§ WHAT IS BEING ASKED:
Please return every line in the entries below with the word "cred" in it.
_ _ _
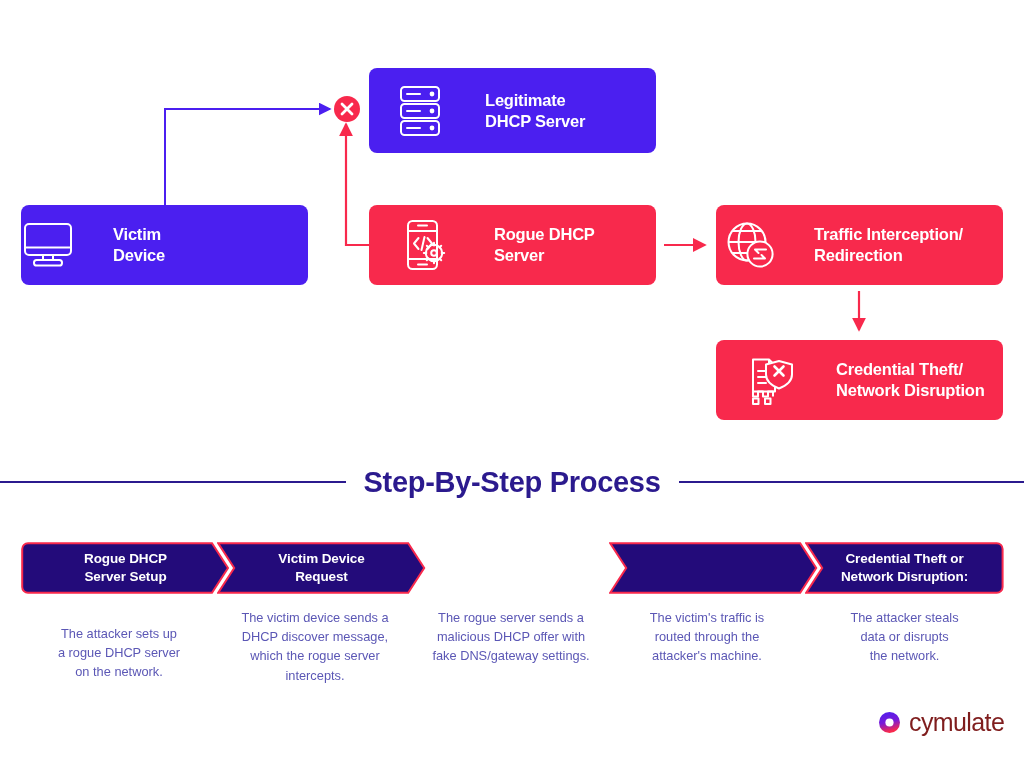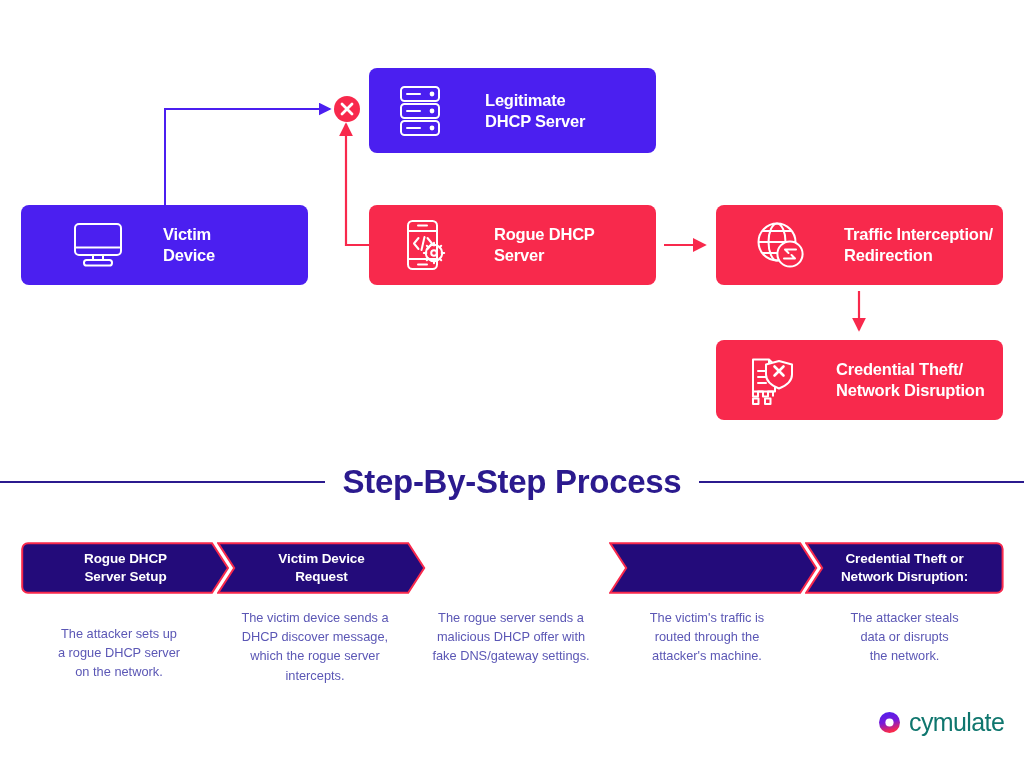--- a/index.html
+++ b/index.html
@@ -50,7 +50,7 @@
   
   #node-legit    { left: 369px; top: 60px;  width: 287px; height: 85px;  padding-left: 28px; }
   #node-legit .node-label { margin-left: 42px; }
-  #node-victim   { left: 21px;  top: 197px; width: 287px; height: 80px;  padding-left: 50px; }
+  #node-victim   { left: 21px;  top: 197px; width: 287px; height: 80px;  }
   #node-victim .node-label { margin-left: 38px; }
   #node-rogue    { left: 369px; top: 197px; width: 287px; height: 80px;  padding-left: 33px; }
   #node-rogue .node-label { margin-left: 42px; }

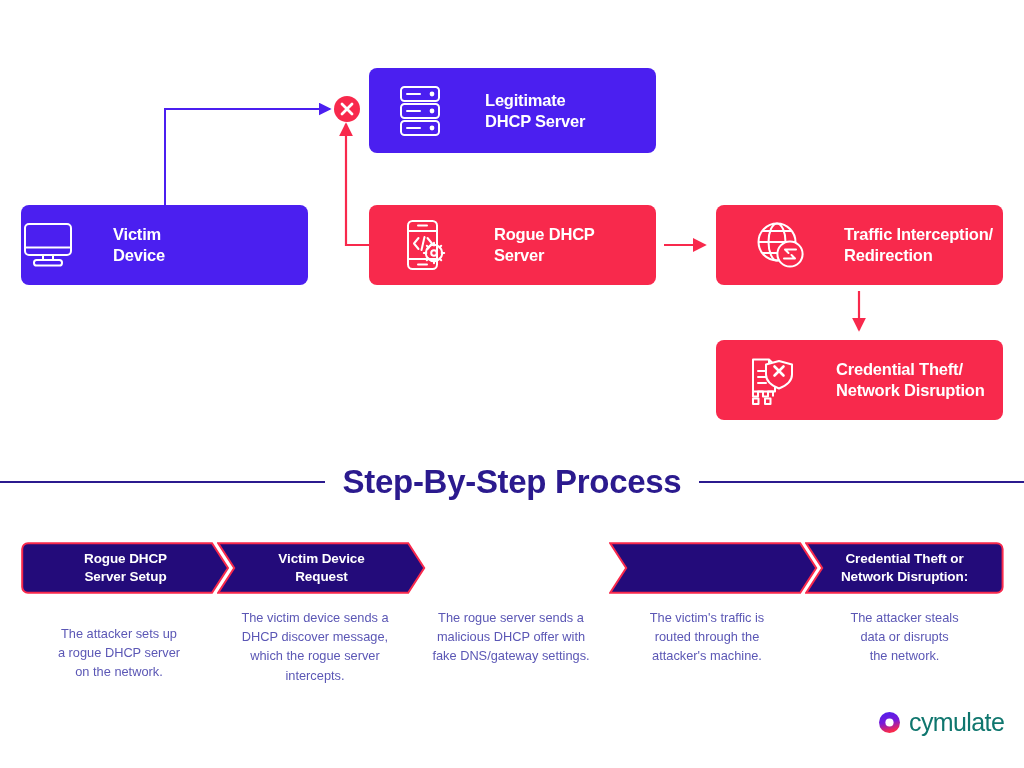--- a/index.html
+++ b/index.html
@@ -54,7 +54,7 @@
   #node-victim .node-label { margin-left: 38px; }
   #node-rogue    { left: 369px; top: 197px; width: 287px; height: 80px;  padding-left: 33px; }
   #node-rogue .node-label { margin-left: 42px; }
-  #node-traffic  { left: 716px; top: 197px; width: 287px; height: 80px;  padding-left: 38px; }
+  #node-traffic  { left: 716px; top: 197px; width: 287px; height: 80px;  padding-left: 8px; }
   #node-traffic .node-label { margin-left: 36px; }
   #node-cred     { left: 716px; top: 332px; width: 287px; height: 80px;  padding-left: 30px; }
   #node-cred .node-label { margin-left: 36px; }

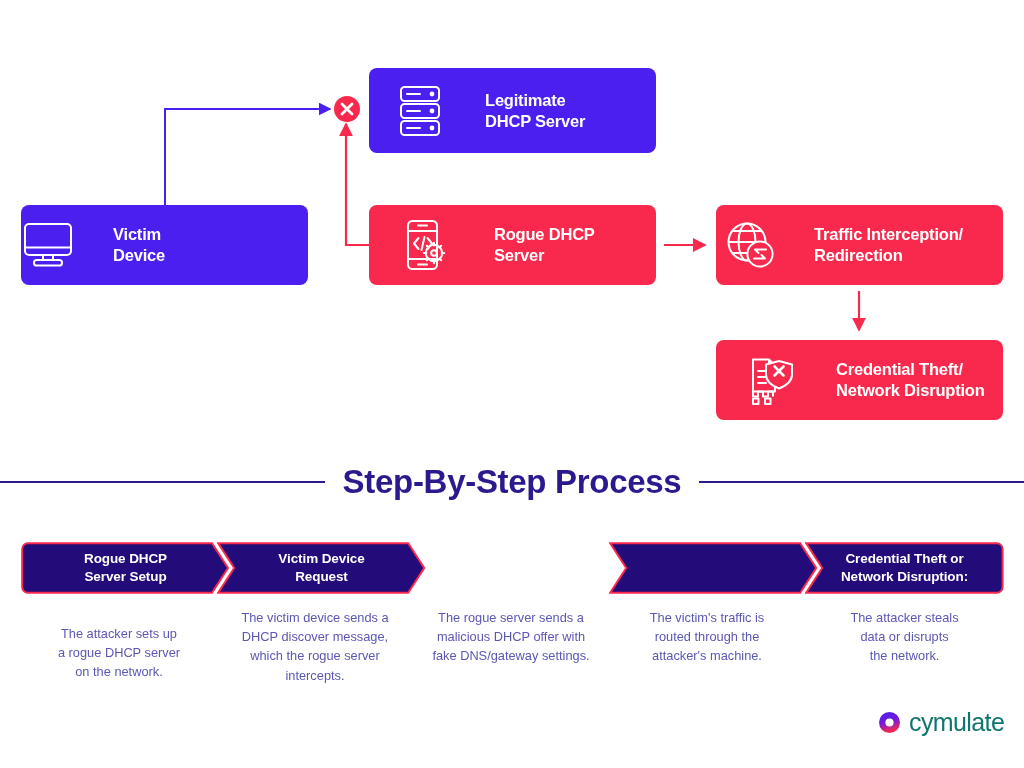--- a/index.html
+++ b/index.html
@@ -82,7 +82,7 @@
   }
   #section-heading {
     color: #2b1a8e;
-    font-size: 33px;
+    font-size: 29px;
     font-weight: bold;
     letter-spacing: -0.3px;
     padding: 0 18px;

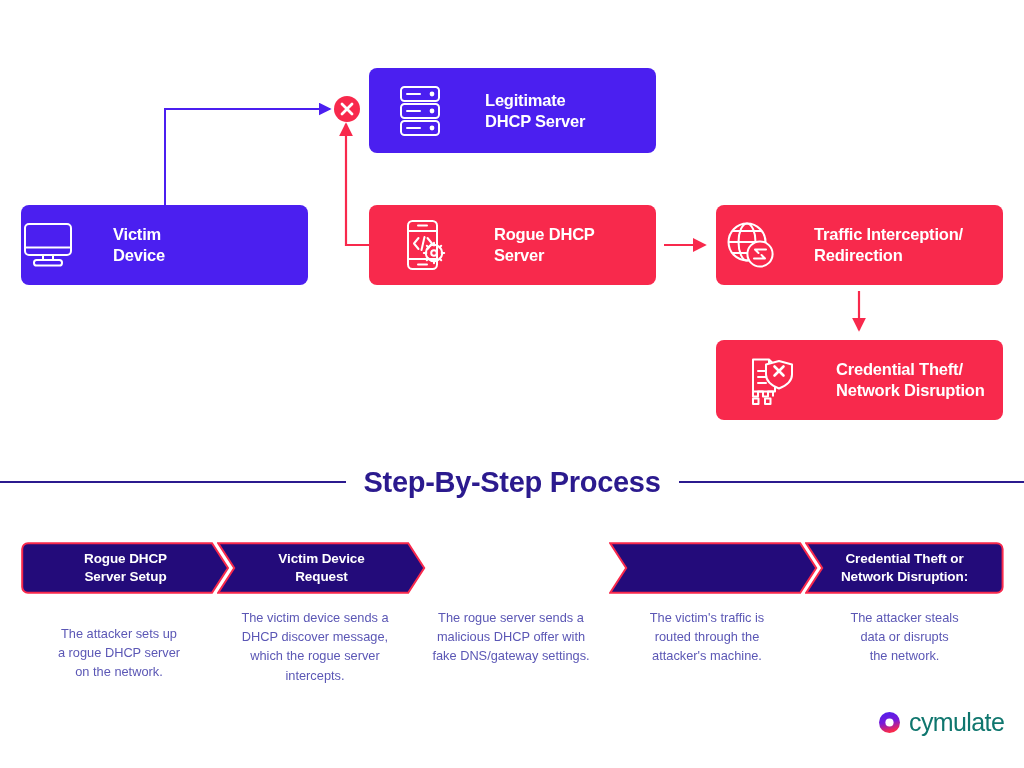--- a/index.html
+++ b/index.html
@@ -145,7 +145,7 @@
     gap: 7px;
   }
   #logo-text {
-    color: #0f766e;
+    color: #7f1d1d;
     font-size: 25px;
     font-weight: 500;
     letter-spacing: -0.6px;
_ _ _
§ RESULT OF THE EXERCISE:
   #node-cred     { left: 716px; top: 332px; width: 287px; height: 80px;  padding-left: 30px; }
   #node-cred .node-label { margin-left: 36px; }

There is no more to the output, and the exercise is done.